The 97 who died included the army chief of staff, the head of the National Security Bureau, the national bank president, the deputy foreign minister, the deputy parliament speaker, the civil rights commissioner, and other members of parliament.

Ironically, also aboard the plane were war veterans and surviving family members of Poles killed by the Soviets in World War II. There was 90-year-old Ryszard Kaczorowski, Poland’s last “president-in-exile” during the Soviet years.

Another symbolic figure of Polish history,  Anna Walentynowicz was also aboard the plane.  She was the shipyard worker whose dismissal in 1980 sparked the Solidarity union protests (led by Lech Wałęsa)  that eventually resulted in the collapse of Polish communism.

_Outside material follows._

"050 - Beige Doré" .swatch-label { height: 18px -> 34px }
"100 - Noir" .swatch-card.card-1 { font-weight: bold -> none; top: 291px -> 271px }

And in an eerie way the crash reminded me of  Władysław Sikorski, who during World War II became Prime Minister of the Polish Government in Exile.  He was the  Commander-in-Chief of the Polish Army Forces. He supported the reestablishment of diplomatic relations between Poland and the Soviet Union. However, Soviet dictator Joseph Stalin broke off Soviet-Polish diplomatic relations in April 1943 following Sikorski’s request that the International Red Cross investigate the Katyń Forest massacre.  And in July 1943, Sikorski and almost all of his entourage were killed in a plane crash when it plunged into the sea immediately after takeoff from Gibraltar.

Lech Kaczyński’s plane was crashed in Russia on the grounds of Katyń, where over 20,000 Polish intelligentsia consisting of military officers, intellectuals, police officers, and other public servants were murdered by the Soviets during World War II.